The Cove, and The Rise of Ron Rash
Ron Rash is finally getting his due. This news is a little late; he’s been on the rise for a few years now, with the PEN/Faulkner finalist Serena and the well-received story collection Burning Bright, but it’s about to get much, much bigger. Some time ago, the film rights for Serena were sold, along with the rights to Rash’s other three novels, One Foot in Eden, Saints at the River, and The World Made Straight. It’s always nice when that happens, even if nothing comes of it, but then names started cropping up in connection to the Serena project. Angelina Jolie was rumored. Darren Aronofsky was said to be considering it. A year later, we actually do have a cast: Bradley Cooper playing opposite Jennifer Lawrence in the title role as one of the most memorable villains in recent literature, a throwback to when literary fiction actually had villains besides the characters’ own bad judgment. If the director – an Oscar winner for best foreign film a couple of years back – can pull this off, Jennifer Lawrence may be about to establish herself as a very serious young actress indeed, and Ron Rash is about to make some good money and finally earn national recognition as the film drives Serena back onto the bestseller lists. Considering how long he’s worked for it without compromising his style or his principles, I’d say it’s well earned. It’s always nice when it happens to one of the good guys, isn’t it?
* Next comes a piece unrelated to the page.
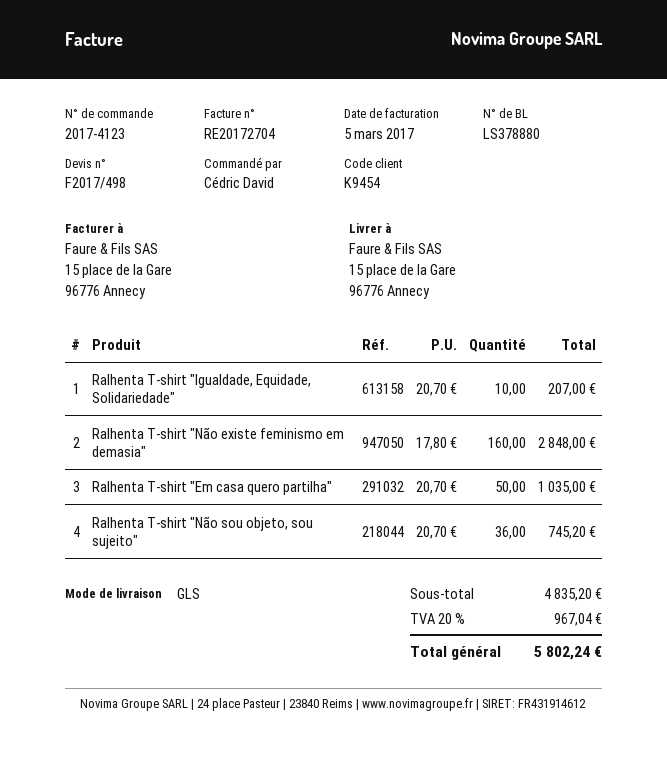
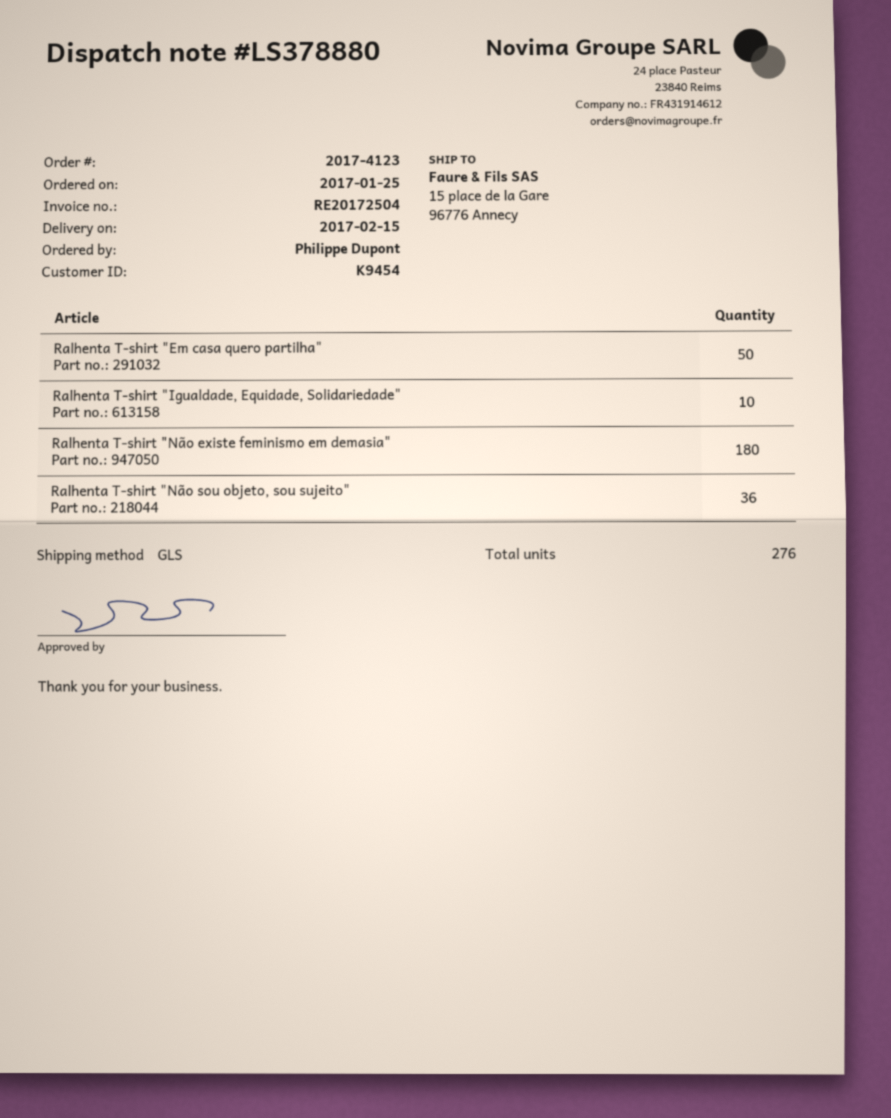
invoice number: RE20172704 -> RE20172504
ordered by: Cédric David -> Philippe Dupont
Ralhenta T-shirt "Não existe feminismo em demasia": 160 -> 180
Which brings me to The Cove, Rash’s fifth and latest novel, now out in hardcover from Ecco. The Cove, like the rest of Rash’s body of work, is set in the Appalachian Carolinas, and longtime readers of his work will recognize the darkly romantic feel of Rash’s mountains immediately. His Appalachia is a superstitious place, haunted by sorrow and tragedy, of hard lives lived, of poverty and struggle and war. In The World Made Straight he showed us how the shadow of the Civil War still falls on the people of the region more than a century later; in The Cove he returns to the theme in a new way, showing us how those old passions transformed into a hard and unforgiving patriotism, the kind of loyalty to country that drives Appalachia to give up its sons to fight whenever the nation goes to war abroad. Set in the First World War, The Cove was inspired by the real-life internment of German nationals in a camp in the North Carolina mountains in Hot Springs near the town of Mars Hill. Walter, a flutist with an orchestra taken from a ship harbored in New York and held in the camp, escapes into the hills with his instrument. a few clothes and sixty dollars in cash. He finds his way to the cove, a shadowed, forbidding spot hidden deep in the mountains, and there is found shivering and exposure-sickened by Laurel Shelton, a member of an outcast family living there, believed to be the descendant of a family tainted by witchcraft. On her otherwise pretty face is a port-wine stain, for many a physical manifestation of a corruption of the soul, and whenever she and her brother go into town they are greeted with snubs and suspicion, unwelcome and unloved. Among his belongings, Laurel finds a note introducing him as Walter Smith, a mute since childhood, stating his wish to buy a train ticket to New York, and a medallion with an unfamiliar word: Vaterland. Not knowing he is a German, she and her brother Hank nurse the stranger back to health, and there a doomed romance between her and Walter blossoms. Meanwhile, as war fever grips the region, Chauncey Feith, a local patriot driving the war effort begins to look for evidence of disloyalty among his neighbors. As the truth about Walter becomes clearer to Laurel and Hank, they are faced with a choice whose consequences may be disastrous for them all whichever way they turn.
The Cove is a straightforward, tragic love story, plain-spoken but well told. Rash has no need for a complicated, artificially twisting plot to keep the reader entertained, nor does he feel compelled to bury his themes under layers of contrived sophistication. Instead, he presents it all unadorned, right there on the surface, but with a resonating depth of emotion and meaning that is intended to be felt on the first reading rather than teased out through careful examination. The Cove may not be the literary achievement that Serena was, but it’s no sin not to top yourself every time, and I don’t think he set out to do so. It’s possible that The Cove is intended as a more commercial kind of book, more accessible and easier to grasp than either Serena or his other past novels, but it’s just as likely that Rash just doesn’t feel the need to make each of his books some grand, complex monument to the possibilities of the novel. The Cove is instead a good and entertaining story with a tender heart and a moral backbone, the kind of book people used to be unafraid to write. I’m glad someone still is.